▶ _WORK INSTRUCTIONS_: Reproduce every line in the listing that contains the word "sizing".

▶ _EXCERPTED RECORDS_:
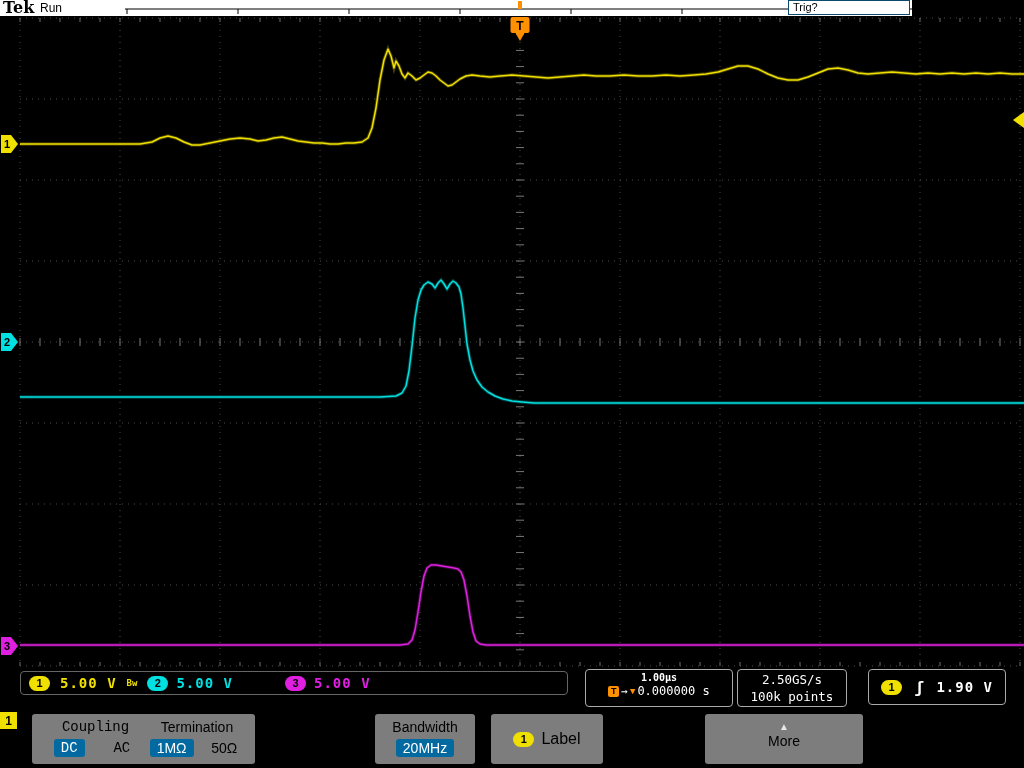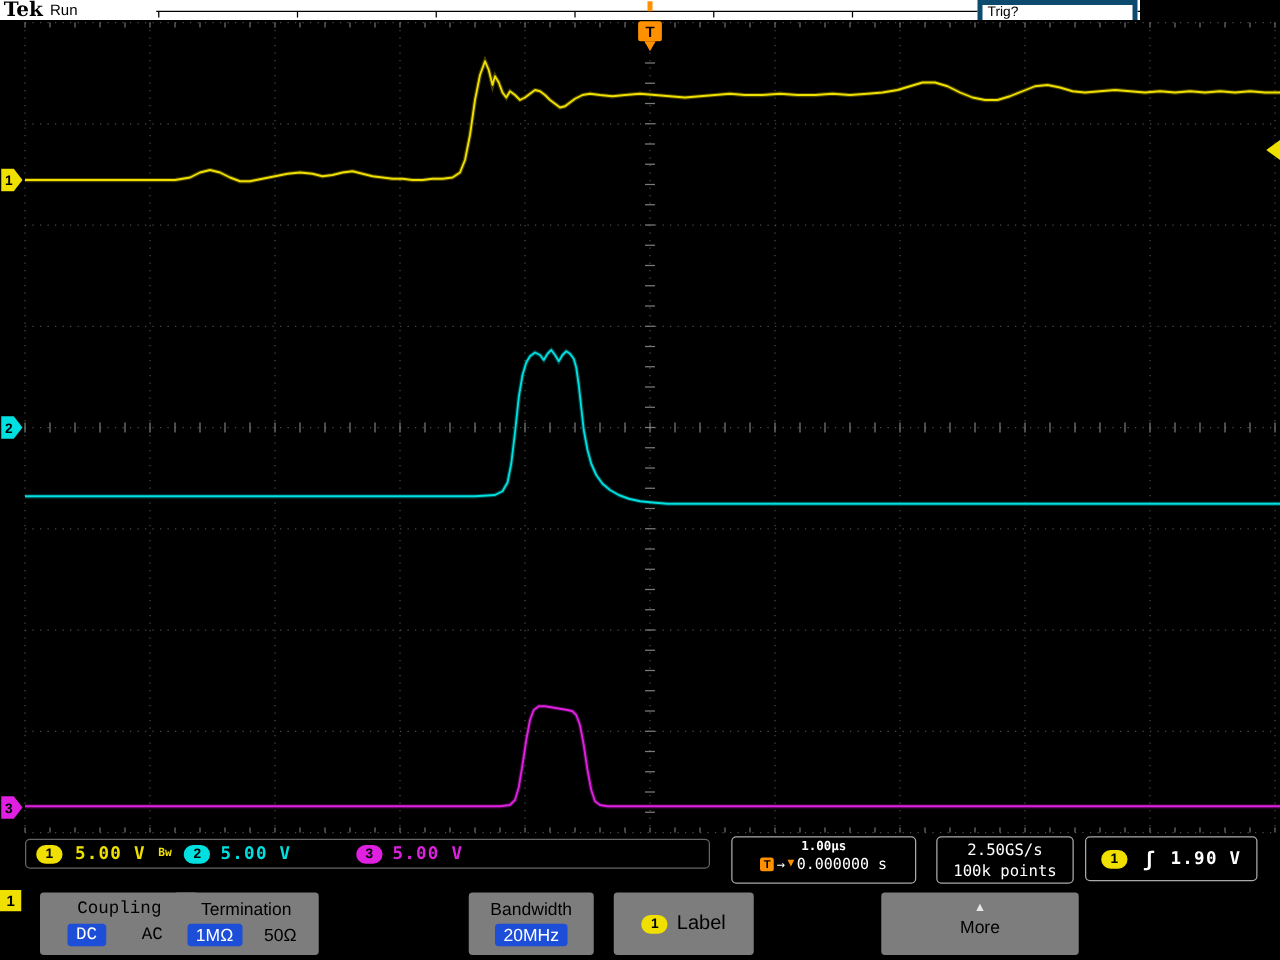--- a/index.html
+++ b/index.html
@@ -5,21 +5,21 @@
   html,body{margin:0;padding:0;background:#000;}
   .screen{position:relative;width:1024px;height:768px;background:#000;overflow:hidden;
           font-family:"Liberation Sans",sans-serif;}
 
   
   .topbar{position:absolute;top:0;left:0;width:912px;height:16px;background:#fff;}
   .tek-logo{position:absolute;left:3px;top:-2px;font-family:"DejaVu Serif",serif;
             font-weight:bold;font-size:16px;color:#000;}
   .run-status{position:absolute;left:40px;top:1px;font-size:12px;color:#000;}
   .ruler-svg{position:absolute;left:0;top:0;}
-  .trig-status{position:absolute;right:2px;top:0px;width:116px;height:13px;border:4px solid #0c4a6e;
+  .trig-status{position:absolute;right:2px;top:0px;width:116px;height:13px;border:1px solid #0c4a6e;
                background:#fff;color:#000;font-size:11px;line-height:13px;padding-left:4px;}
 
   
   #graticule{position:absolute;top:16px;left:0;background:#000;}
 
   
   .readouts{position:absolute;top:668px;left:0;width:1024px;height:42px;background:#000;
             font-family:"DejaVu Sans Mono",monospace;}
   .rbox{position:absolute;background:#000;border:1px solid #aaa;border-radius:4px;color:#fff;}
   .channels-box{left:20px;top:3px;width:548px;height:24px;border-color:#666;
@@ -32,38 +32,38 @@
   .grp{display:flex;align-items:center;gap:8px;}
   .grp3{margin-left:42px;}
   .horiz-box{left:585px;top:1px;width:146px;height:36px;text-align:center;}
   .hline1{font-weight:bold;font-size:10px;margin-top:2px;}
   .hline2{font-size:12px;display:flex;align-items:center;justify-content:center;gap:2px;margin-top:1px;}
   .tsq{display:inline-flex;align-items:center;justify-content:center;width:11px;height:11px;
        background:#ff9000;color:#000;font-size:9px;font-weight:bold;border-radius:2px;
        font-family:"Liberation Sans",sans-serif;}
   .tri{color:#ff9000;font-size:9px;}
   .arr{color:#fff;font-size:11px;}
-  .acq-box{left:737px;top:1px;width:108px;height:36px;text-align:center;font-size:12.5px;margin-left:12px;}
+  .acq-box{left:737px;top:1px;width:108px;height:36px;text-align:center;font-size:12.5px;}
   .acq-box div{margin-top:2px;}
   .trigger-box{left:868px;top:1px;width:138px;height:36px;display:flex;align-items:center;
                justify-content:space-between;padding:0 12px;box-sizing:border-box;font-size:14px;}
   .slope{color:#fff;font-size:16px;font-weight:bold;}
   .tlevel{font-weight:bold;font-size:14px;letter-spacing:1px;}
 
   
   .menu{position:absolute;top:710px;left:0;width:1024px;height:58px;background:#000;
         font-family:"Liberation Sans",sans-serif;}
   .chanind{position:absolute;left:0;top:2px;width:17px;height:17px;background:#f0e000;color:#000;
            font-weight:bold;font-size:12px;display:flex;align-items:center;justify-content:center;}
   .mbtn{position:absolute;top:4px;height:50px;background:#7d7d7d;border-radius:3px;color:#000;
         box-sizing:border-box;cursor:pointer;}
   .btitle{text-align:center;font-size:14px;margin-top:5px;}
   .brow{display:flex;justify-content:space-evenly;align-items:center;margin-top:4px;font-size:14px;}
   .chip{padding:1px 7px;border-radius:3px;color:#000;}
-  .chip.sel{background:#1d4ed8;color:#fff;}
+  .chip.sel{background:#0369a1;color:#fff;}
   .b-coupling{left:32px;width:127px;font-family:Liberation Mono, monospace;}
   .b-termination{left:139px;width:116px;}
   .b-invert{left:259px;width:112px;}
   .b-bandwidth{left:375px;width:100px;}
   .b-label{left:491px;width:112px;display:flex;align-items:center;justify-content:center;gap:7px;}
   .b-more{left:705px;width:158px;}
   .more-arrow{display:block;text-align:center;color:#e8e8e8;font-size:10px;margin-top:7px;}
   .more-title{text-align:center;font-size:14px;margin-top:1px;}
   .datetime{position:absolute;left:903px;top:4px;width:118px;height:50px;background:#000;
             border:1px solid #ccc;color:#fff;text-align:center;font-size:13px;box-sizing:border-box;

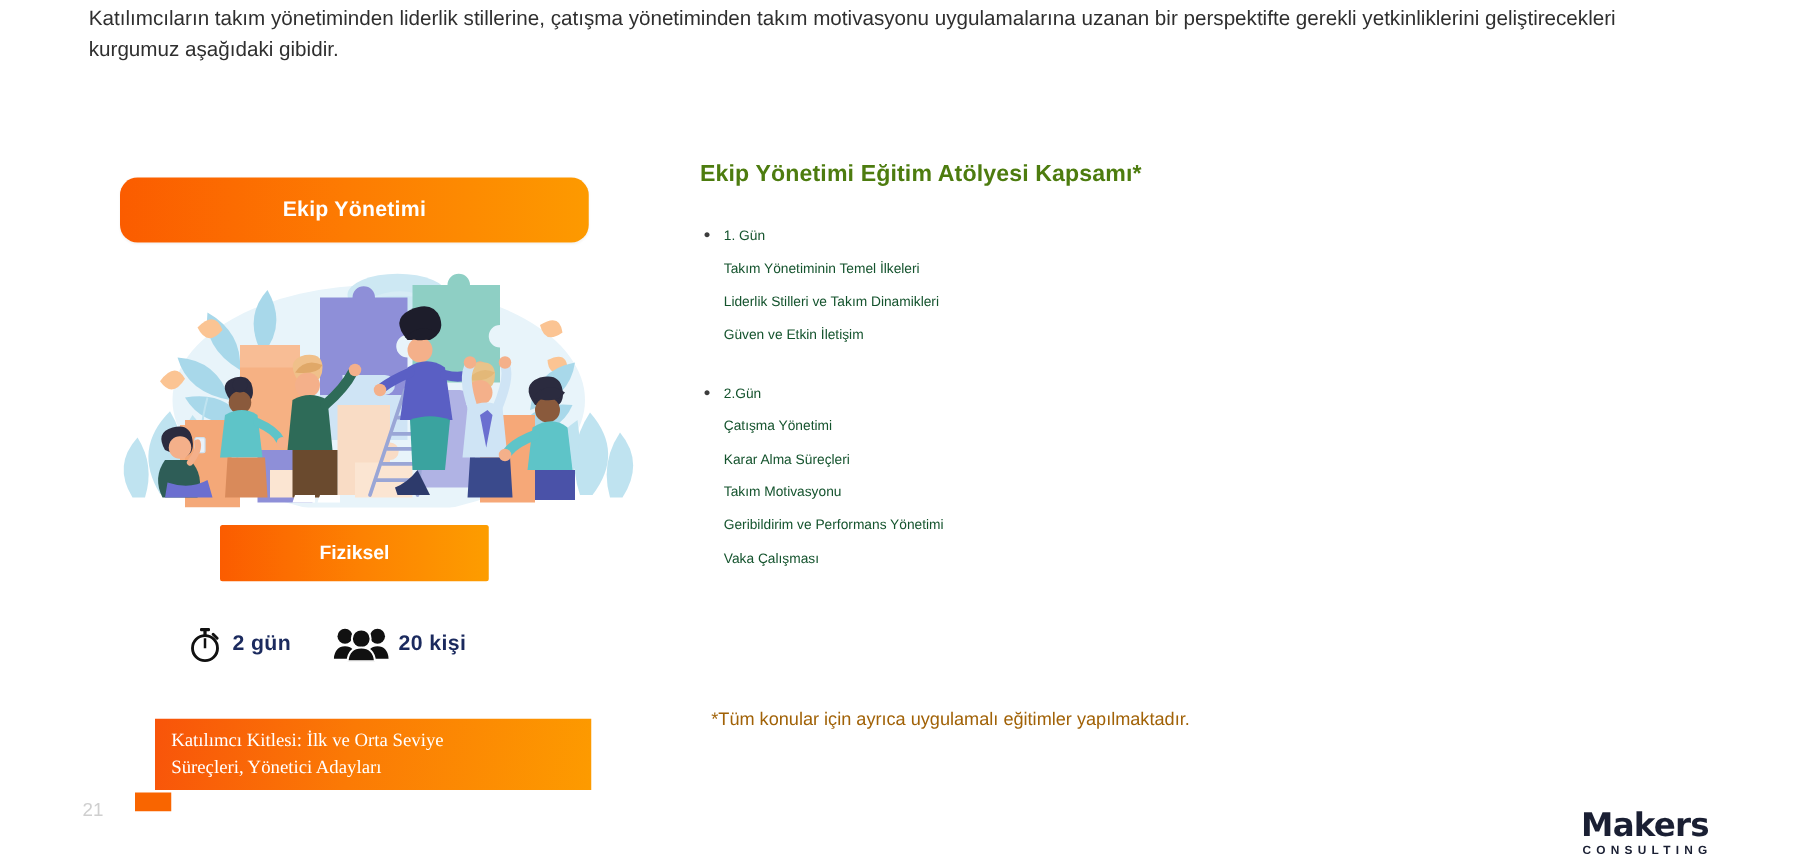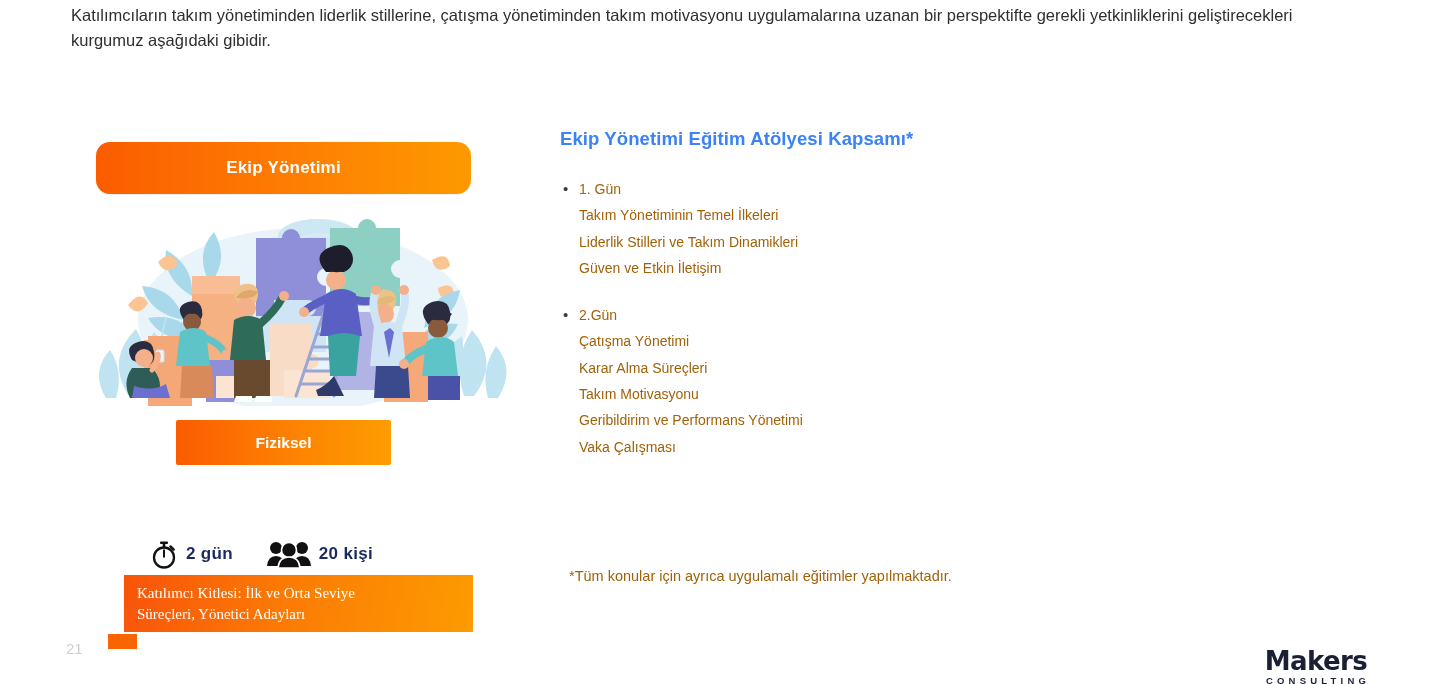--- a/index.html
+++ b/index.html
@@ -89,21 +89,20 @@
     left: 150px;
     top: 500px;
     display: flex;
     align-items: center;
     gap: 34px;
   }
   .meta-item {
     display: flex;
     align-items: center;
     gap: 8px;
-    margin-top: 39px;
   }
   .meta-item .label {
     color: #1b2a5e;
     font-size: 17px;
     font-weight: bold;
     letter-spacing: .3px;
   }
   .icon-svg { display: block; }
 
   
@@ -131,41 +130,41 @@
   .right {
     position: absolute;
     left: 560px;
     top: 128px;
     width: 700px;
   }
   .right h2 {
     margin: 0 0 26px 0;
     font-size: 18.5px;
     font-weight: bold;
-    color: #3b82f6;
+    color: #4d7c0f;
     letter-spacing: .1px;
   }
   .bullet-group {
     display: flex;
     margin-bottom: 21px;
   }
   .bullet-dot {
     width: 19px;
     flex: 0 0 19px;
     color: #3c3c3c;
     font-size: 15px;
     line-height: 26px;
     padding-left: 3px;
     box-sizing: border-box;
   }
   .bullet-lines { flex: 1; }
   .bullet-lines div {
-    font-size: 14px;
+    font-size: 11px;
     line-height: 26.3px;
-    color: #a16207;
+    color: #14532d;
   }
   .footnote {
     position: absolute;
     left: 569px;
     top: 568px;
     font-size: 14.5px;
     color: #a16207;
   }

▶ _ANSWER SPACE_:
                justify-content:space-between;padding:0 12px;box-sizing:border-box;font-size:14px;}
         box-sizing:border-box;cursor:pointer;}
             border:1px solid #ccc;color:#fff;text-align:center;font-size:13px;box-sizing:border-box;
     box-sizing: border-box;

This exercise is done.